15:34:39 <witek> so you add HA to InfluxDB that way
15:34:43 <mayankkapoor> Yup
15:34:50 <witek> do you know what is performance impact?
15:35:18 <joadavis> coool
15:35:27 <mayankkapoor> Hmm no we don't yet, haven't gotten around to testing a setup without GlusterFS and comparing
15:36:00 <dougsz> mayankkapoor: Are you using rdma transport for Gluster share?
15:36:43 <mayankkapoor> @dougsz: Hmm need to check. We're using a GlusterFS replicated volume with 3 replicas, and we haven't changed any of the defaults.

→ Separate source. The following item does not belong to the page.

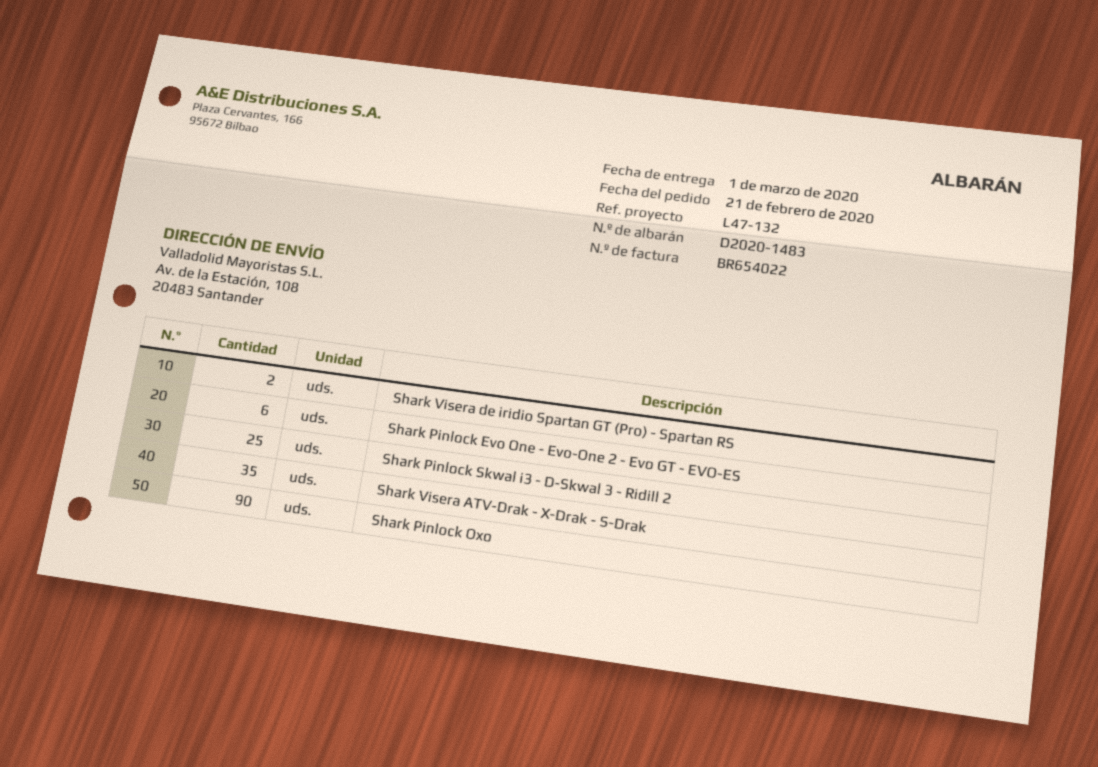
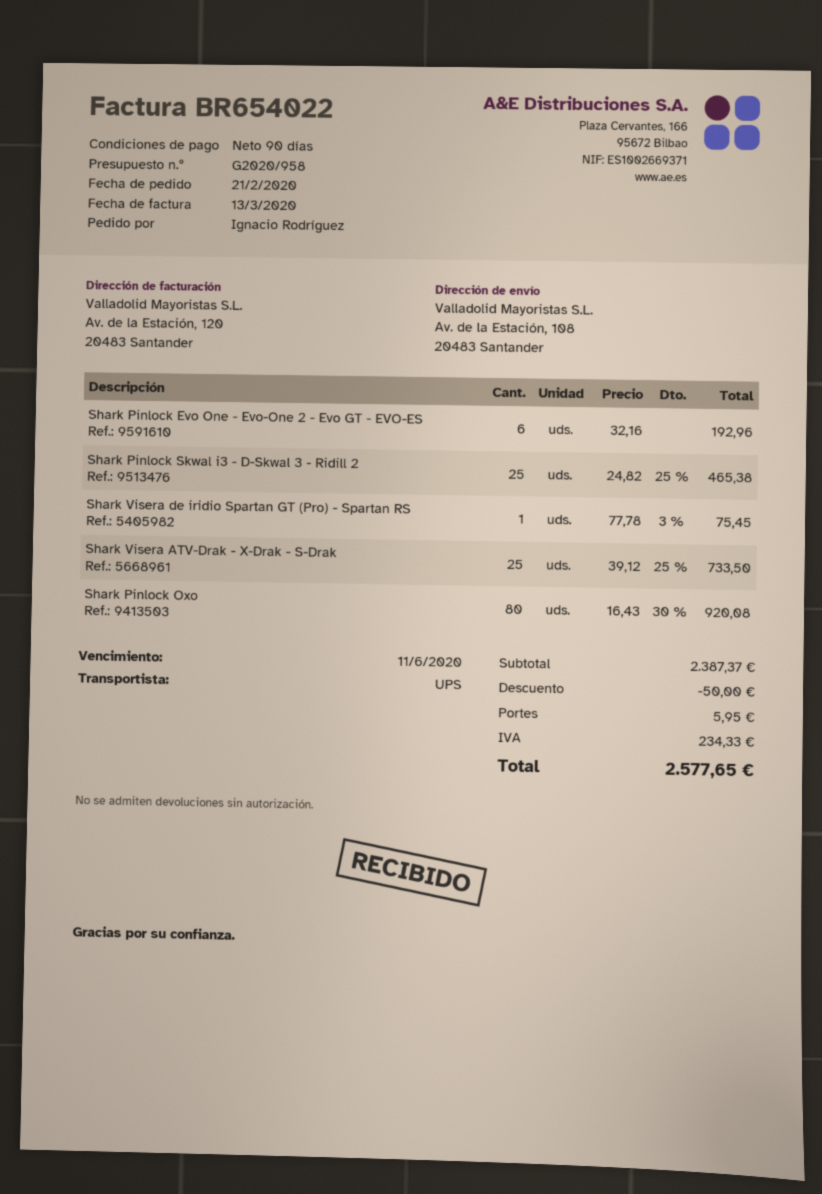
Shark Visera de iridio Spartan GT (Pro) - Spartan RS: 2 -> 1
Shark Visera ATV-Drak - X-Drak - S-Drak: 35 -> 25
Shark Pinlock Oxo: 90 -> 80

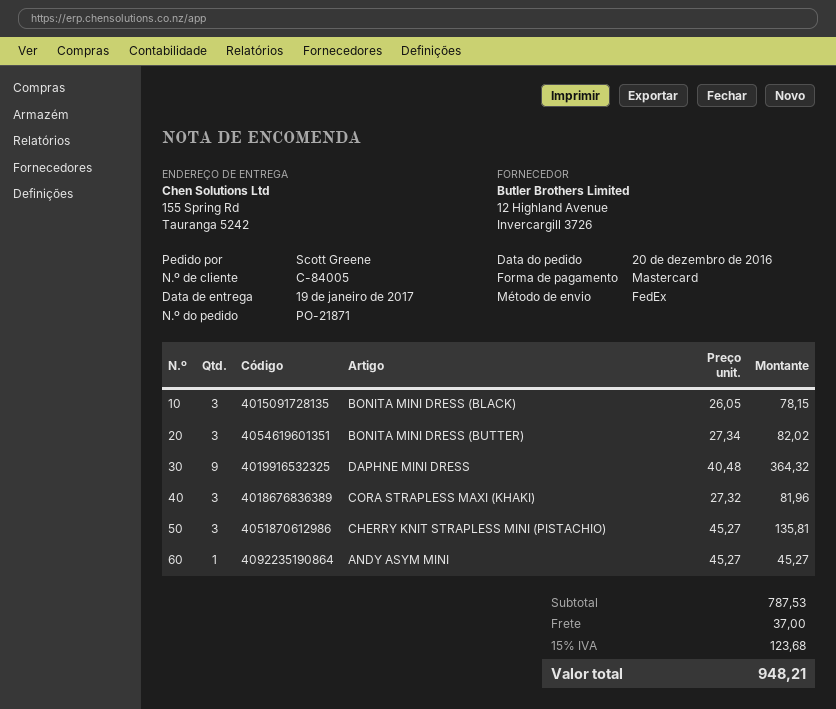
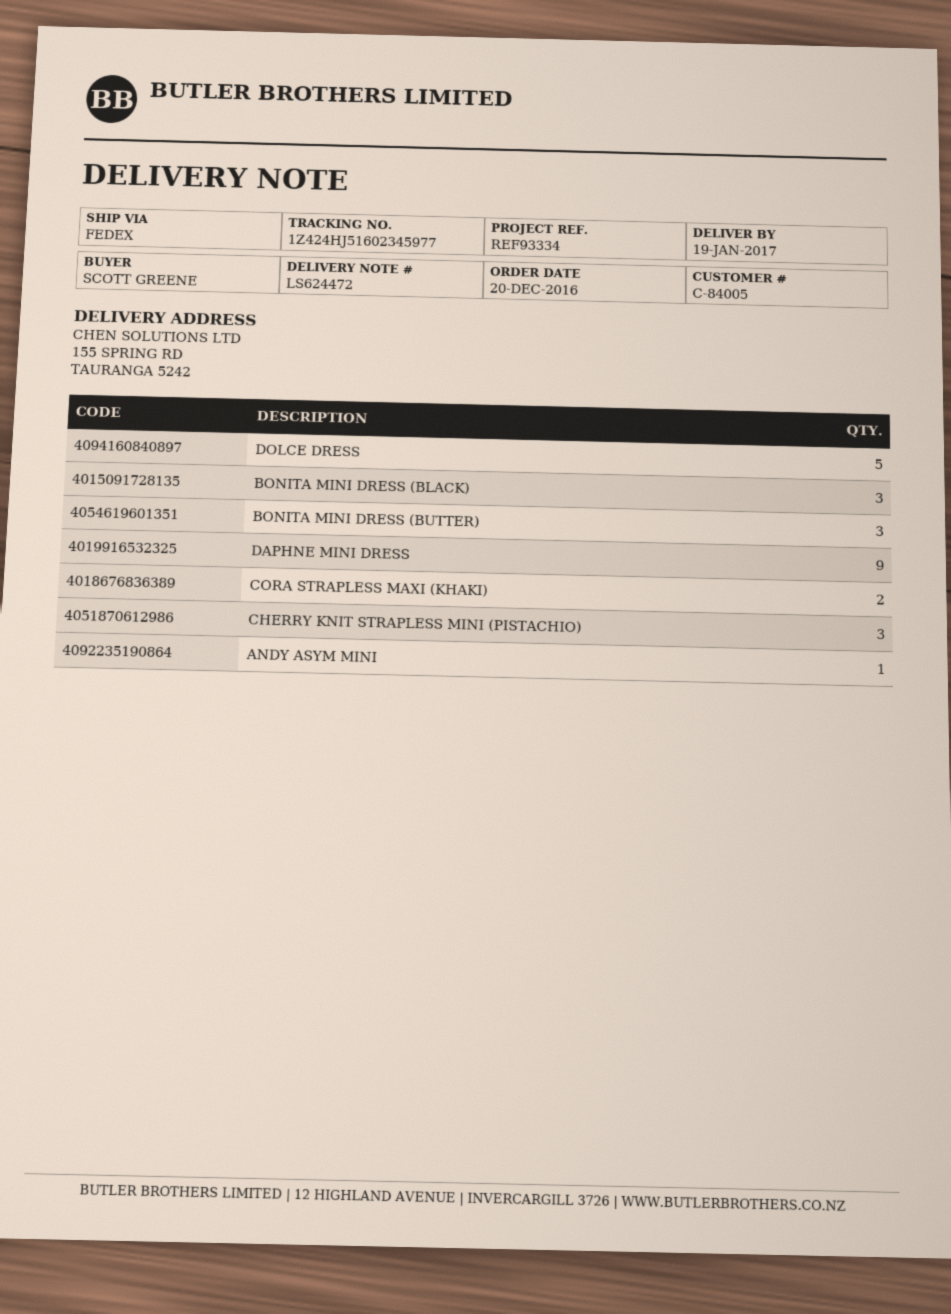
CORA STRAPLESS MAXI (KHAKI): 3 -> 2
DOLCE DRESS: none -> 5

15:37:38 <dougsz> Cool, there is also nufa which is quite neat - if your gluster storage is local to the docker workers it can right directly to a local drive
15:38:00 <dougsz> This might be a useful reference, we use it for HPC activities: https://github.com/stackhpc/ansible-role-gluster-cluster
15:38:38 <mayankkapoor> Based on reading the GlusterFS docs, RDMA transport needs to be enabled. So no, we haven't enabled RDMA yet.
15:39:12 <mayankkapoor> Yeah our gluster storage is local to the worker VMs
15:39:22 <mayankkapoor> Hmm wait, we're using Ceph
15:39:27 <mayankkapoor> So not local
15:39:31 <mayankkapoor> Used Ceph RBD
15:39:44 <dougsz> Ah ok
15:40:49 <mayankkapoor> So we'll share our deployment doc and config on github.com for review
15:41:49 <witek> you mentioned problems with network metrics, do you mean standard system plugin metrics?
15:43:37 <mayankkapoor> @witek: We've disabled following in libvirt plugin: ping_check=false vm_ping_check_enable=false vm_network_check_enable=false
15:44:19 <witek> i see, thanks
15:44:27 <mayankkapoor> If we enable vm_network_check_enable, it loads our OpenContrail controllers too much. We tested load balancing on our OpenContrail controllers, and that worked fine
15:45:07 <mayankkapoor> Current hypothesis that we need to test is that monasca-agent is getting some unexpected response from the SDN controllers, and keeps querying the controllers rapidly
15:45:20 <mayankkapoor> Haven't gotten around to checking this at the moment.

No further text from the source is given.